Coverage configuration example
In another example scenario where you're replacing a manual triage process for routing incident records, your minimum goal is to predict at least 70% of incoming incidents in the first quarter of the year. So you set the coverage metric value to 70 and click Apply Values.
The metric values the system applied to the solution are shown in the following image. The coverage metric value increased from 35.99 to 55.98. However, the precision metric decreased from 80.18 to 64.97. This could be because you set the coverage metric to a relatively high value of 70, or perhaps because of how the data you're training is distributed.
Recall configuration example
In another scenario, classifying if an incoming email is a Phish or not can be an important use case in a security-related machine learning solution. In this situation, it's very important to identify every Phish, and it may be okay to report a non-Phish as a Phish occasionally. However, no real Phish should be classified as a non-Phish. In such situations, the recall metric must have a high value, which might lead to lower percentages for precision and coverage. So here you can set the recall metric to 95 and click Apply Values.

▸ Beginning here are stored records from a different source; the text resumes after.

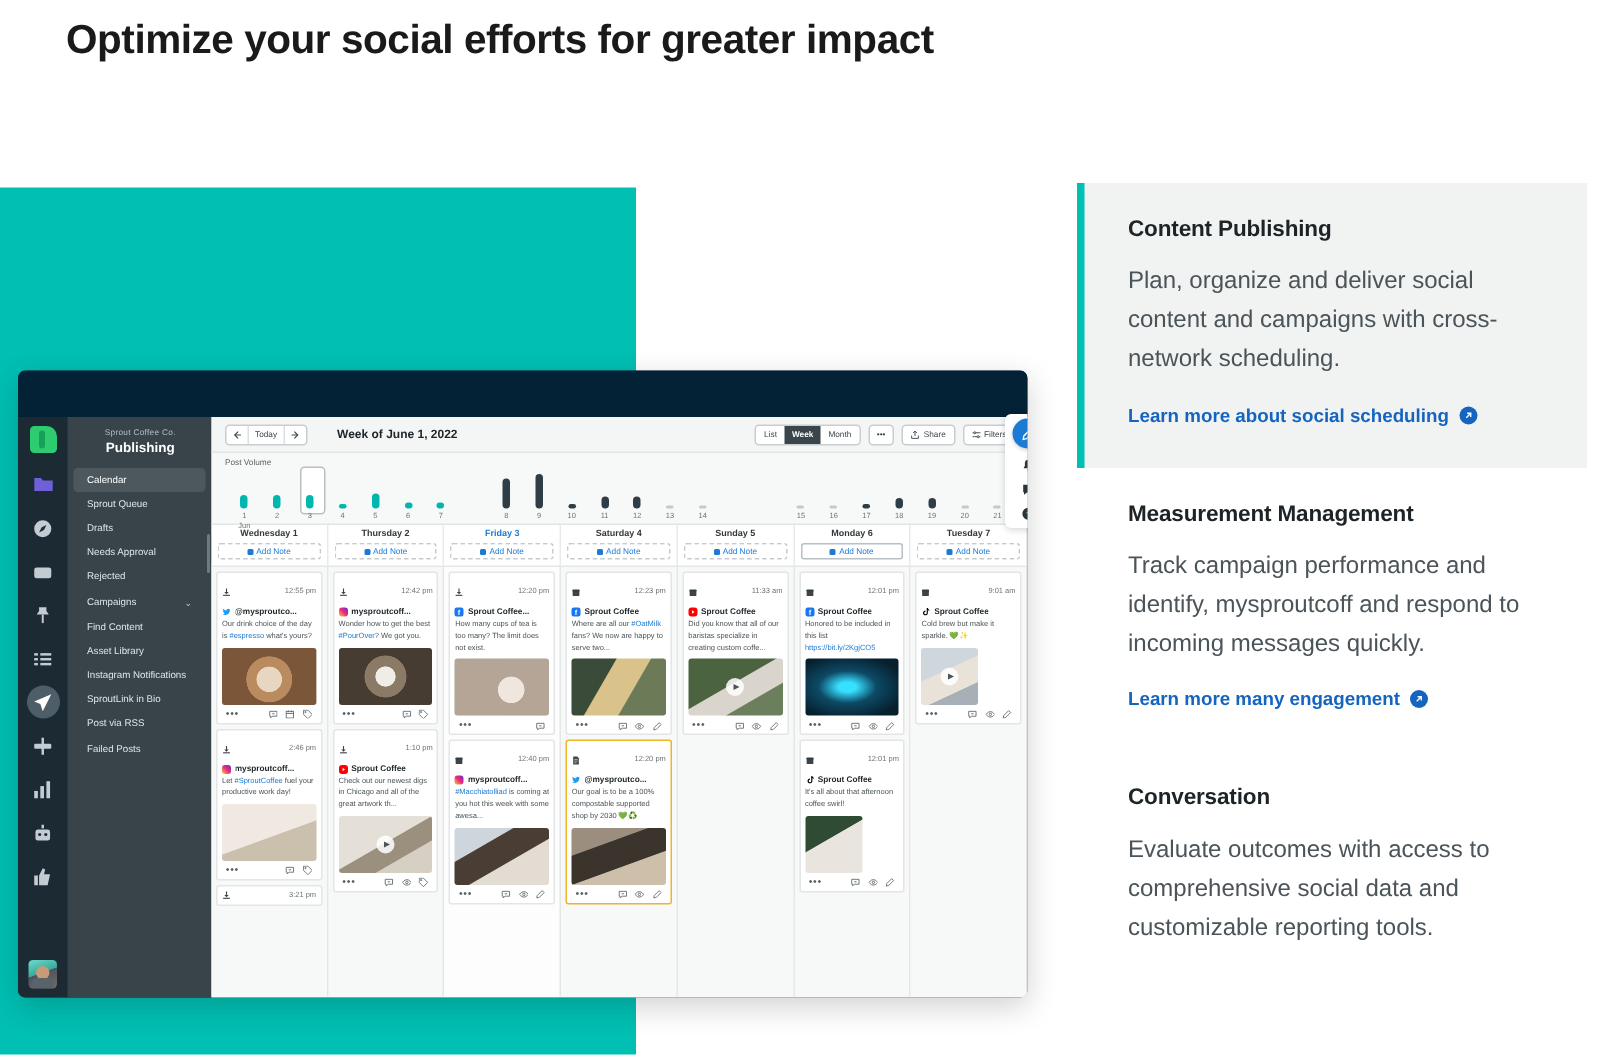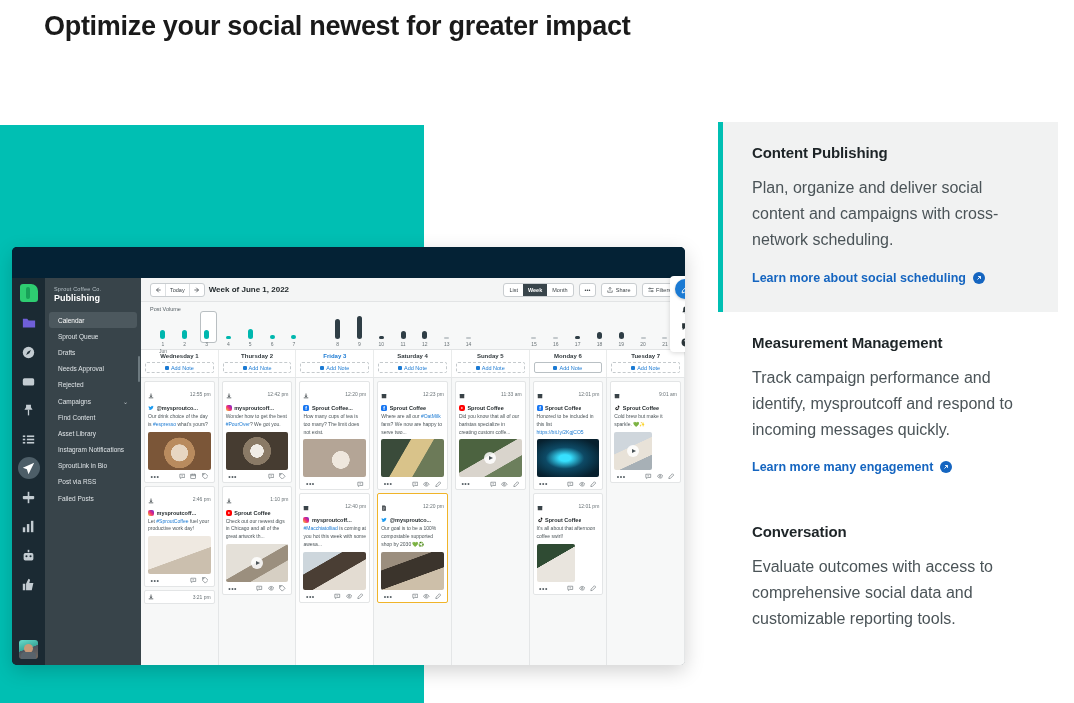--- a/index.html
+++ b/index.html
@@ -326,7 +326,7 @@
 </head>
 <body>
 
-<div class="page-heading">Optimize your social newest for greater impact</div>
+<div class="page-heading">Optimize your social efforts for greater impact</div>
 
 <div class="teal-block"></div>
 

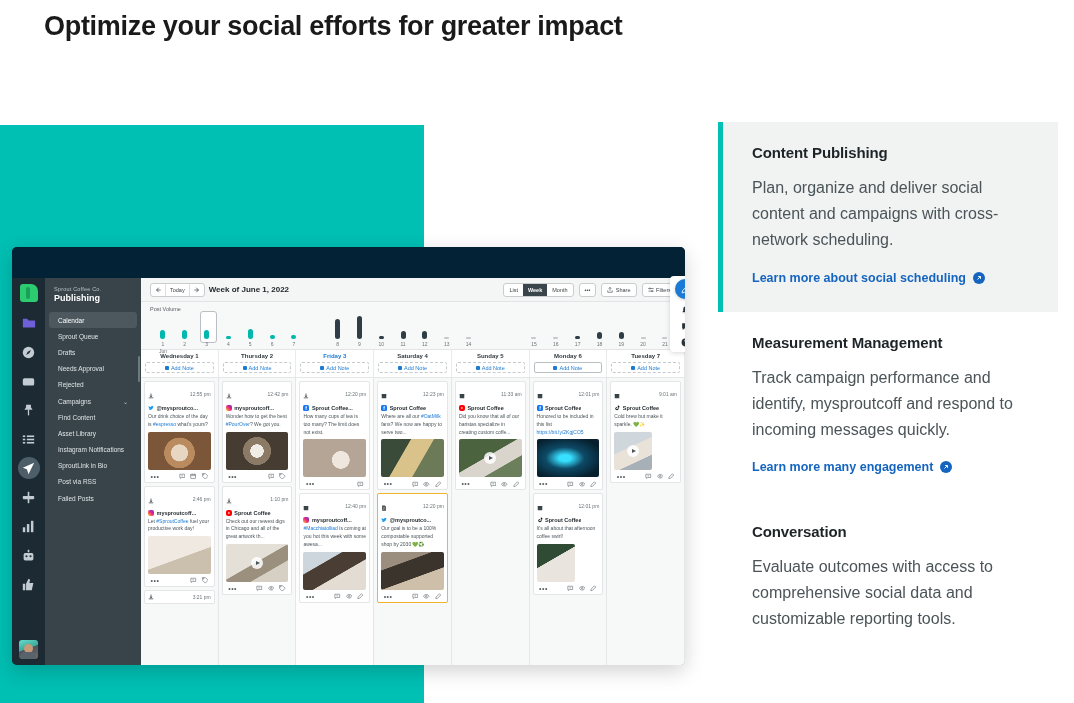--- a/index.html
+++ b/index.html
@@ -131,7 +131,7 @@
     border-bottom: 1px solid #e2e4e5;
     display: flex; align-items: center;
     padding: 0 8px 0 9px;
-    gap: 4px;
+    gap: 20px;
     flex-shrink:0;
   }
   .nav-group {

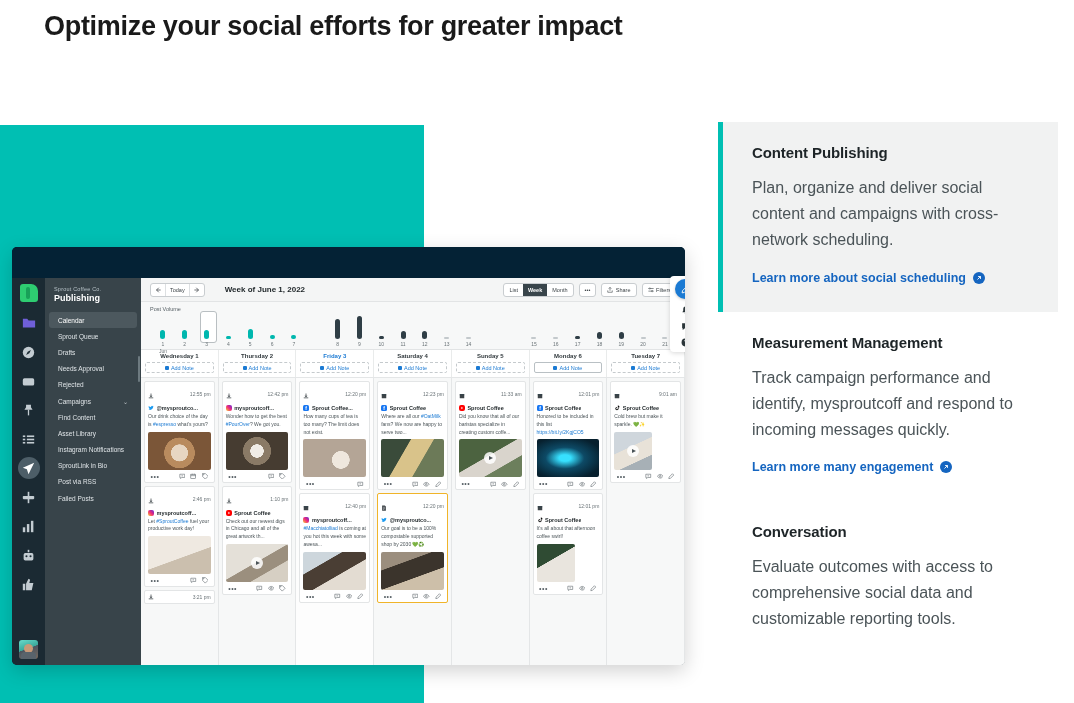--- a/index.html
+++ b/index.html
@@ -98,7 +98,7 @@
     padding-top: 6px;
     position: relative;
   }
-  .nav-brand { padding: 2px 8px 9px 9px; }
+  .nav-brand { padding: 2px 8px 9px 9px; text-align: center; }
   .nav-brand .org { font-size: 5.5px; color: #b6c0c6; letter-spacing: .2px; }
   .nav-brand .title { font-size: 9px; color: #ffffff; font-weight: bold; margin-top: 1px;}
   .nav-item {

Here are the metric values the system applied to the solution. The recall metric value increased from 54.87 to 61.03. However, the precision metric decreased from 60.1 to 55.44. This is likely because you set the recall metric to the high value of 95.
Class-level results for the solution metric values you apply to your solution
The following image shows an example of the class-level results the system applied to a solution's precision, coverage, and recall statistics for 37 classes. You can keep modifying the metric values until you're fully satisfied with the results.
By Sorting (z to a) on the Estimated Precision column you can see which classes have the highest precision for the solution.